Within a couple of months he was throwing his own lavish parties all over Mexico City, and at a CIA-run house on the Pacific Coast. His target was Evita Perez, twenty and beautiful. Her mother was the third daughter of the governor of the state of Hidaglo, and her father was the assistant secretary of finance for the federal government. They were an old, prestigious Mexican family, with important contacts throughout the country. After their wedding and honeymoon, Yarnell surrounded himself with a crowd at their palatial home outside Mexico City and at other times at their mountain home, or at the seaside CIA house. Darby’s mob, as he called them, were mostly Mexican and Latin American high government officials, and the product he was sending back to Langley was nothing short of stellar. But Baranov’s, and therefore Yarnell’s, chief target (an operation that ruined the poor young Evita) was another rising star within the CIA. Donald Suthland Powers, who would later become the Director of Central Intelligence. Yarnell, under Baranov’s expert direction, set up a series of sophisticated honey traps for Powers, in which Powers would appear to be in Yarnell’s debt. The operation was a lengthy one, and extremely delicate.

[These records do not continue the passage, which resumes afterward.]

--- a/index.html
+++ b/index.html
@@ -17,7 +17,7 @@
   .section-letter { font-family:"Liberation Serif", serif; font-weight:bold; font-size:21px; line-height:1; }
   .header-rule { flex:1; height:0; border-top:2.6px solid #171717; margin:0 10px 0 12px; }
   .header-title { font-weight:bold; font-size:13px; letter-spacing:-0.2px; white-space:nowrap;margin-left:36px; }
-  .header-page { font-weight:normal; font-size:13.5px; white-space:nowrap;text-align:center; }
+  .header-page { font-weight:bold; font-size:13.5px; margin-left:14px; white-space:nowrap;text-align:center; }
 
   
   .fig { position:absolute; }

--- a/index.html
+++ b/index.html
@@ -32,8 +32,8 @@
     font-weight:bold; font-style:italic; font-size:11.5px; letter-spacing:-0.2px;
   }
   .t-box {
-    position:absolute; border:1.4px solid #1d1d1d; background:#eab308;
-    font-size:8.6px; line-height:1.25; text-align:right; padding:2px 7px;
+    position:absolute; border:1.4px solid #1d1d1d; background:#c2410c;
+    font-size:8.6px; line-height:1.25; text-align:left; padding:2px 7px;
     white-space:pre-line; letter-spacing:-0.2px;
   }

Powers, who trusted Yarnell until the very end, never suspected that he was being manipulated. But step by step he was placed in incriminating circumstances showing up at a nightclub known to be a communist hangout; driving through a communist neighborhood at the young hours of the day, and too often, being photographed time and again in the vicinity of known KGB agents. All of it was staged, of course, and to Powers’s discredit, he never once bothered to take a good look around him. That operation did not come to fruition until years later, well after Yarnell quit the CIA, and even after he’d given up his Senate seat to become a lobbyist for a number of powerful multinational corporations and adviser to the President of the United States. The other shoe fell when Powers was appointed to run the CIA by a president who, like everyone else, had been dazzled by Yarnell. McGarvey was called out of retirement in Lausanne, Switzerland by a fantastic tale of betrayal supposedly leaked by Artime Basulto, a Cuban who had supported Batista until the revolution. Basulto, by then living in the States as a drug dealer, was, like everyone in the charade, being manipulated indirectly by Baranov. The target was Powers, of course, as well as the credibility of the entire Central Intelligence Agency.

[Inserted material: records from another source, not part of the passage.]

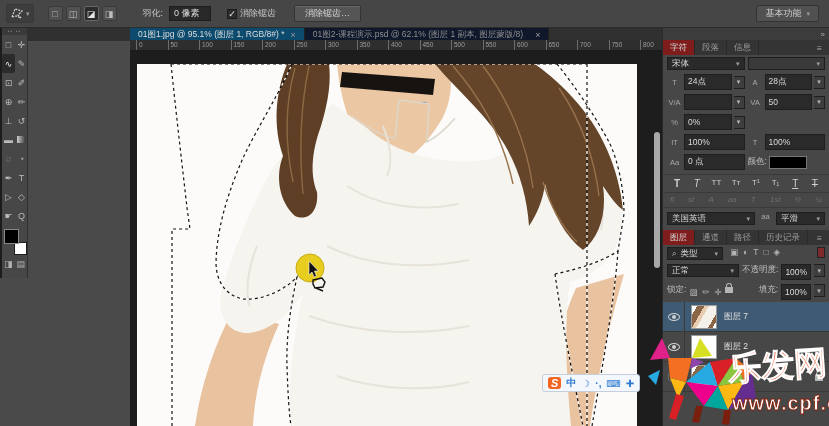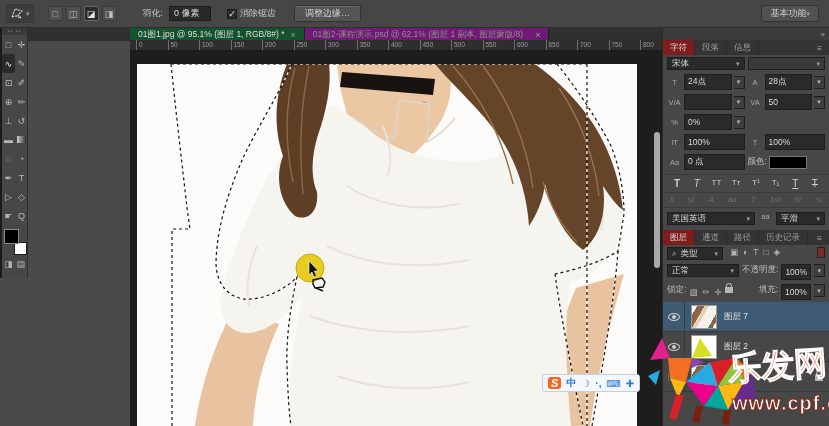--- a/index.html
+++ b/index.html
@@ -150,7 +150,7 @@
       <span class="checkbox" data-name="antialias-checkbox">✓</span>
       <span data-name="antialias-label">消除锯齿</span>
     </div>
-    <div class="ob-btn" data-name="refine-edge-button">调整边缘…</div>
+    <div class="ob-btn" data-name="refine-edge-button">消除锯齿…</div>
     <div class="spacer" data-name="options-spacer"></div>
     <div class="ws-btn" data-name="workspace-switcher-button">
       <span data-name="workspace-label">基本功能</span>

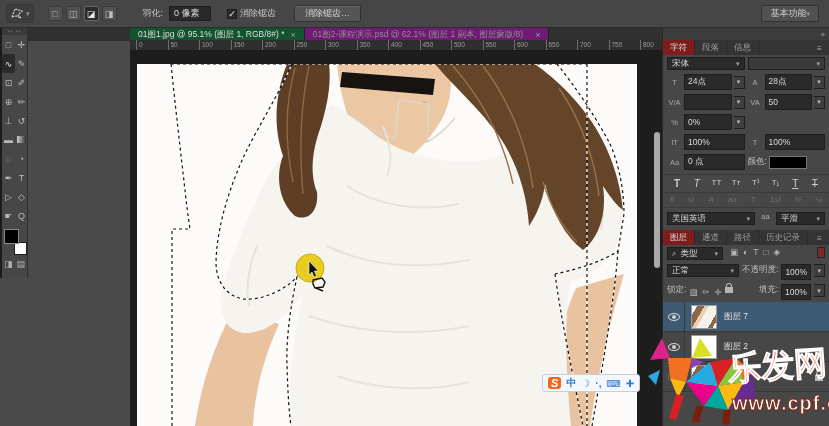--- a/index.html
+++ b/index.html
@@ -27,7 +27,7 @@
     border-radius:2px; color:#d5d5d5; display:flex; align-items:center; box-shadow:inset 0 1px 0 #6a6a6a; }
   .spacer { flex:1; }
   .ws-btn { height:17px; padding:0 8px; background:#515151; border:1px solid #333; border-radius:2px;
-    color:#cfcfcf; display:flex; align-items:center; margin-right:4px; }
+    color:#cfcfcf; display:flex; align-items:center; gap:5px; margin-right:4px; }
   .ws-btn i { font-style:normal; font-size:7px; color:#999; }
 
   

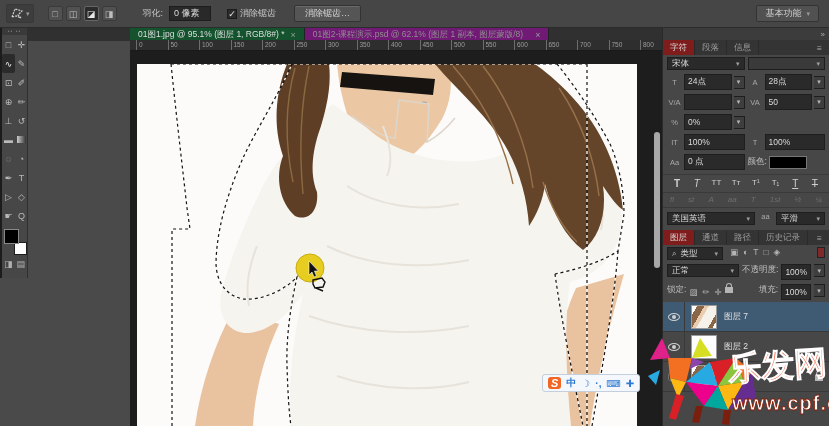--- a/index.html
+++ b/index.html
@@ -36,7 +36,7 @@
   #tabbar .tab-off { width:130px; }
   .tab { display:flex; align-items:center; gap:6px; padding:0 8px; font-size:8.5px; white-space:nowrap;
     border-right:1px solid #222; }
-  .tab.active { background:#14532d; color:#dedede; }
+  .tab.active { background:#0c4a6e; color:#dedede; }
   .tab.inactive { background:#701a75; color:#8f8f8f;gap:12px; }
   .tab .x { color:#9a9a9a; font-size:9px; }
 

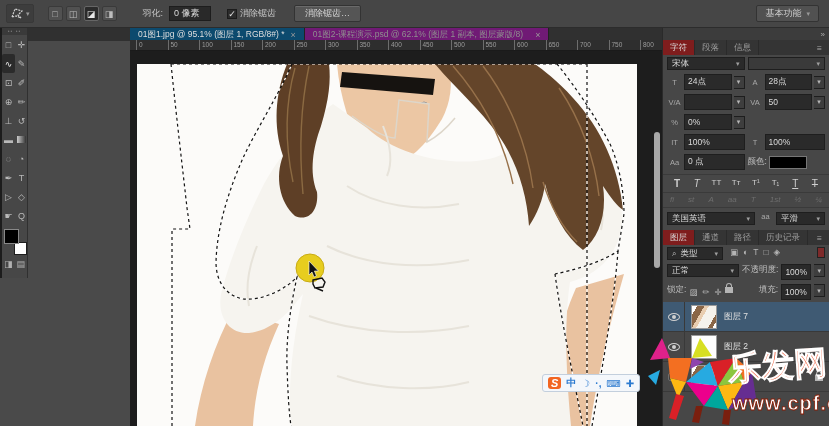--- a/index.html
+++ b/index.html
@@ -37,7 +37,7 @@
   .tab { display:flex; align-items:center; gap:6px; padding:0 8px; font-size:8.5px; white-space:nowrap;
     border-right:1px solid #222; }
   .tab.active { background:#0c4a6e; color:#dedede; }
-  .tab.inactive { background:#701a75; color:#8f8f8f;gap:12px; }
+  .tab.inactive { background:#0f172a; color:#8f8f8f;gap:12px; }
   .tab .x { color:#9a9a9a; font-size:9px; }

An incompetent president and an out-of-control Congress had hired Powers, supposedly a traitor to run the CIA. The weapons were Powers’s indiscretions in Mexico City and the dogged determination that McGarvey had shown in Vietnam and later in Chile and Germany. McGarvey was sent to investigate Yarnell, and in so doing unwittingly forced Yarnell into killing Powers, which in turned forced McGarvey to put a bullet into Yarnell’s brain. Neat and tidy. Except that in the end, Donald Powers, who was an innocent man and an outstanding DCI, was dead. Poor Evita, who had learned to believe in Baranov, shot herself to death.
And as a bit of insurance, as a backstop against future events, Baranov arranged to make McGarvey witness Darby Yarnell’s seduction of McGarvey’s ex-wife. Was it happening again, Rencke wondered, sitting back and closing his eyes. Baranov had guessed that someday Powers would rise to head the CIA, so he had sown the seeds of the man’s destruction years earlier. Had he also seen McGarvey’s rise and sown the seeds of his destruction? All the clues were there. Everything that he needed to know in order to unravel the problem was in front of him, and yet he was blind. He got up and began hopping from foot to foot, the rhythmic motion keeping time with his thoughts.
Putting a bullet into Powers’s head in Mexico City in the early days would not have been the Baranov style. The Russian had never been interested in merely bringing down a single individual, because he understood that when one man fell there was usually another to take his place. Instead, Baranov chose to bring down as many people as possible with one stroke, even bring down entire organizations. Not only kill the man, but kill the idea, kill the confidence in the institution.
That would help explain all the targets this time: Kathleen and Yemm in the USVI, Elizabeth in Vail, and even himself on the Parkway. But he couldn’t see it. He could not see the whole picture. Something was missing. Something vastly important. Something that he should know.
Otto stopped. Christ. Goddamn hell. Most of the people Baranov manipulated did not know that they were being managed. They had no idea. They were never allowed to see the whole picture. Network Martyrs was at least twenty years old. Its trigger point was probably the same kind of trigger that had led to Donald Powers’s downfall.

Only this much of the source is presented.